> **What you will do**
Reproduce the data below in full and to the letter, images excepted.

[Data to use Boundary: Start]

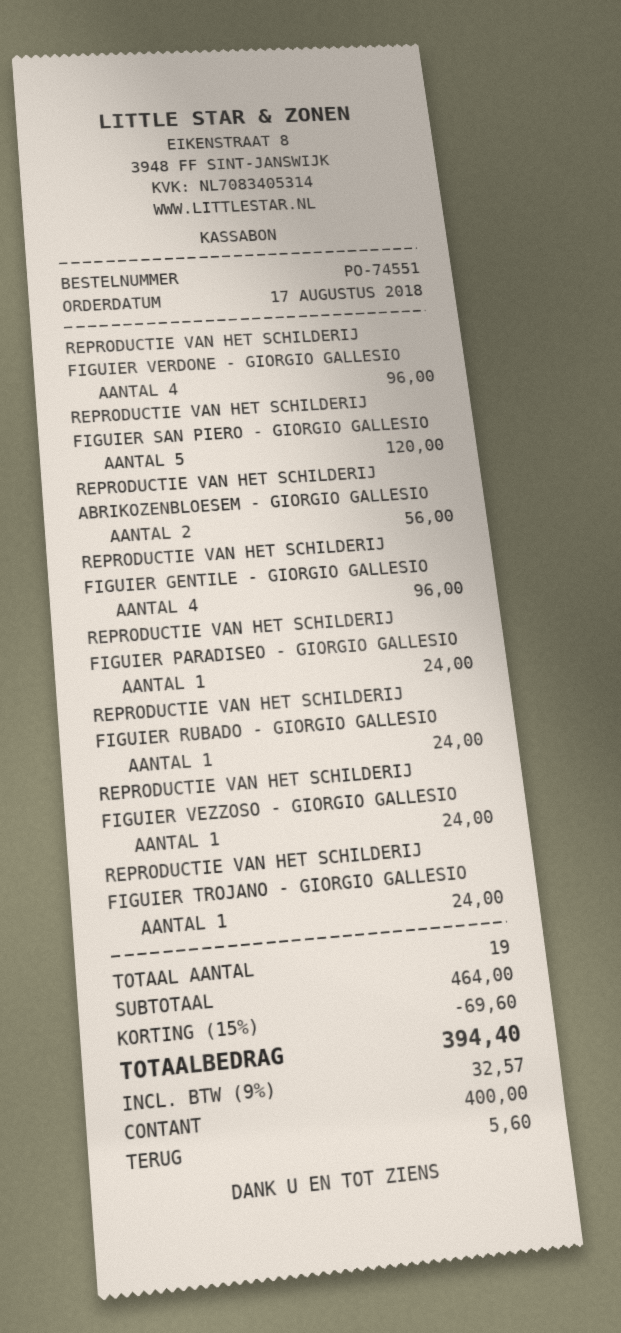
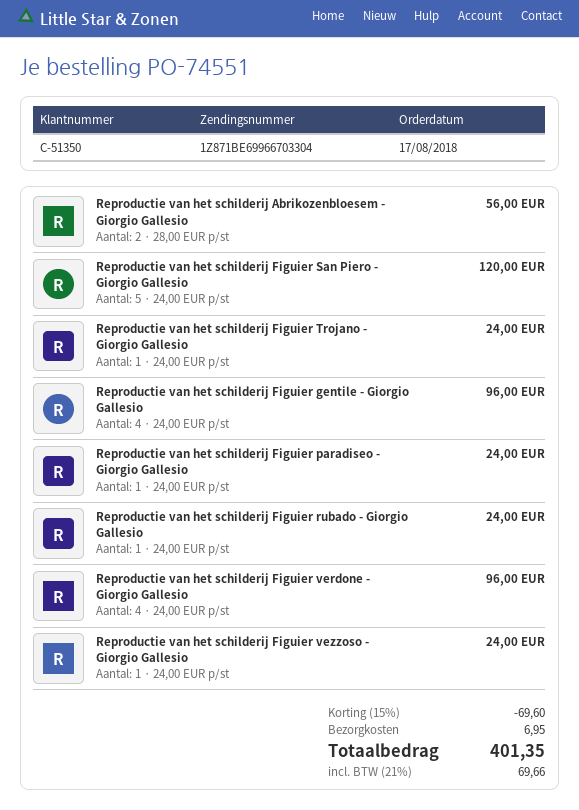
shipping: none -> 6.95
tax: 9% = 32.57 -> 21% = 69.66
total: 394.40 -> 401.35

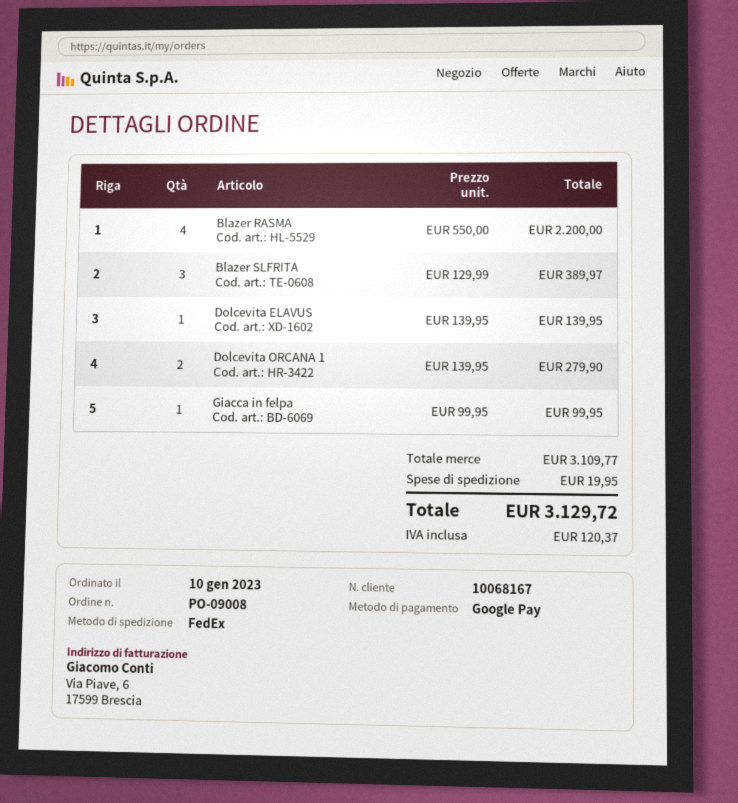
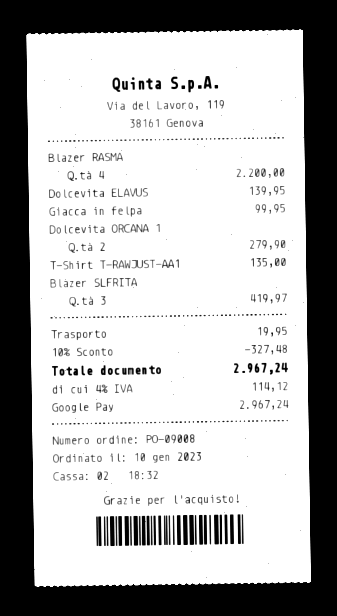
Blazer SLFRITA: 3 for 389.97 -> 3 for 419.97
T-Shirt T-RAWJUST-AA1: none -> 1 for 135.00
discount: none -> 10% = 327.48
tax: 120.37 -> 114.12
total: 3129.72 -> 2967.24

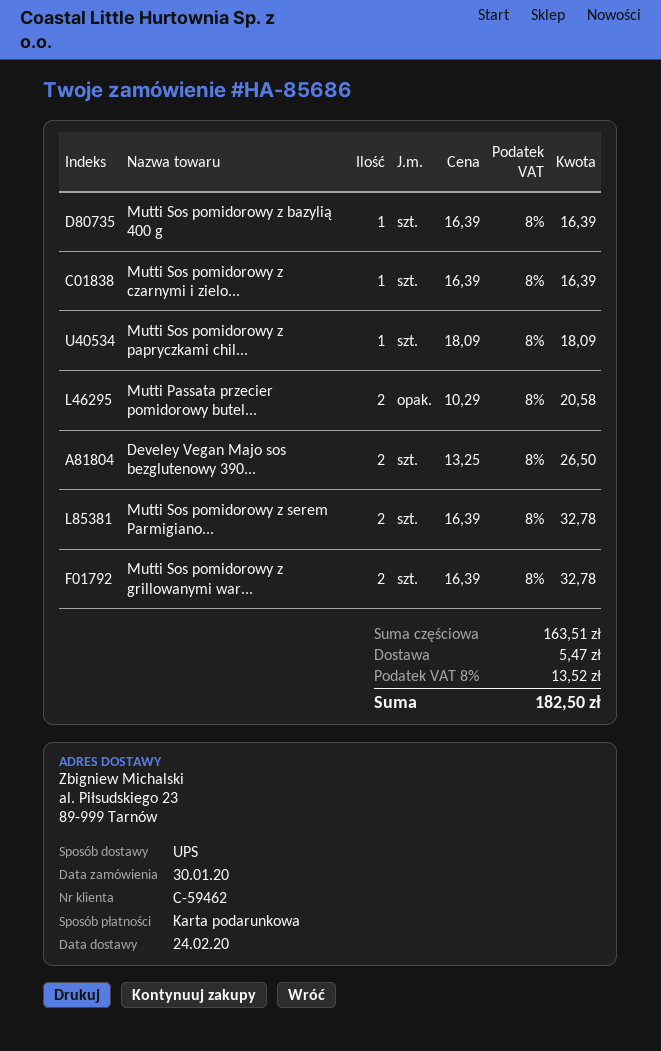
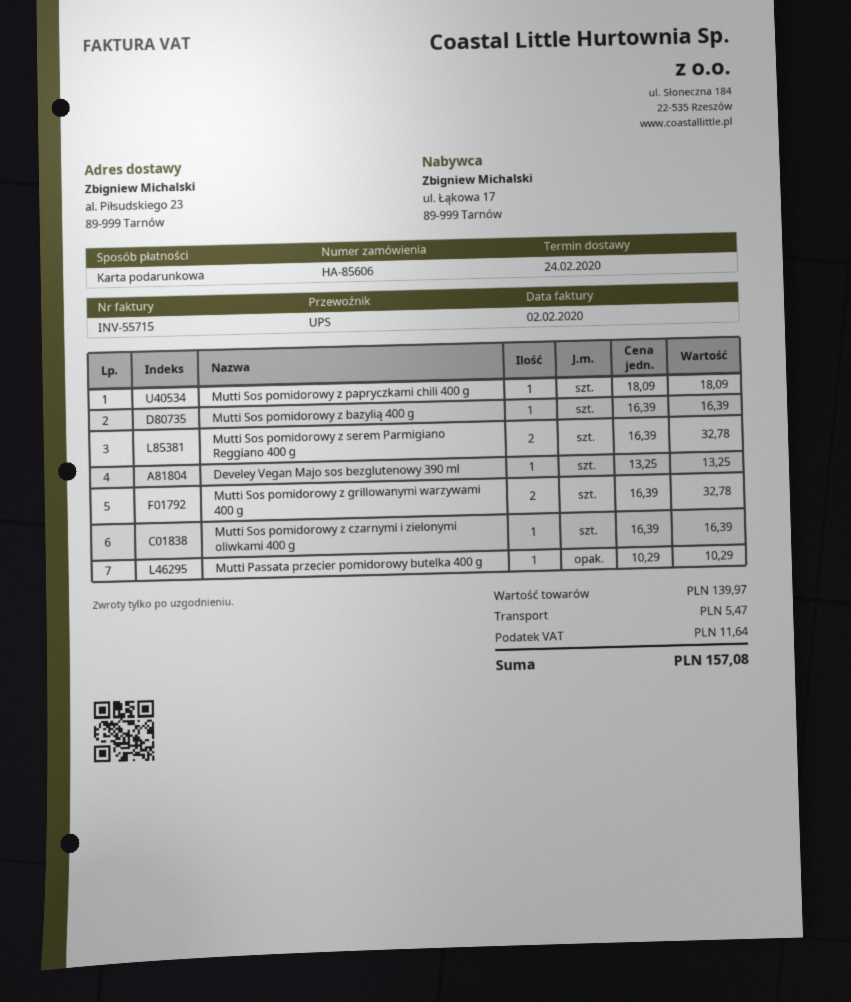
order number: HA-85686 -> HA-85606
Mutti Passata przecier pomidorowy butel...: 2 x 10.29 = 20.58 -> 1 x 10.29 = 10.29
Develey Vegan Majo sos bezglutenowy 390...: 2 x 13.25 = 26.50 -> 1 x 13.25 = 13.25
subtotal: 163.51 -> 139.97
tax: 13.52 -> 11.64
total: 182.50 -> 157.08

[Data to use Boundary: End]

> **Worked solution**
shipping: none -> 6.95
tax: 9% = 32.57 -> 21% = 69.66
total: 394.40 -> 401.35

Blazer SLFRITA: 3 for 389.97 -> 3 for 419.97
T-Shirt T-RAWJUST-AA1: none -> 1 for 135.00
discount: none -> 10% = 327.48
tax: 120.37 -> 114.12
total: 3129.72 -> 2967.24

order number: HA-85686 -> HA-85606
Mutti Passata przecier pomidorowy butel...: 2 x 10.29 = 20.58 -> 1 x 10.29 = 10.29
Develey Vegan Majo sos bezglutenowy 390...: 2 x 13.25 = 26.50 -> 1 x 13.25 = 13.25
subtotal: 163.51 -> 139.97
tax: 13.52 -> 11.64
total: 182.50 -> 157.08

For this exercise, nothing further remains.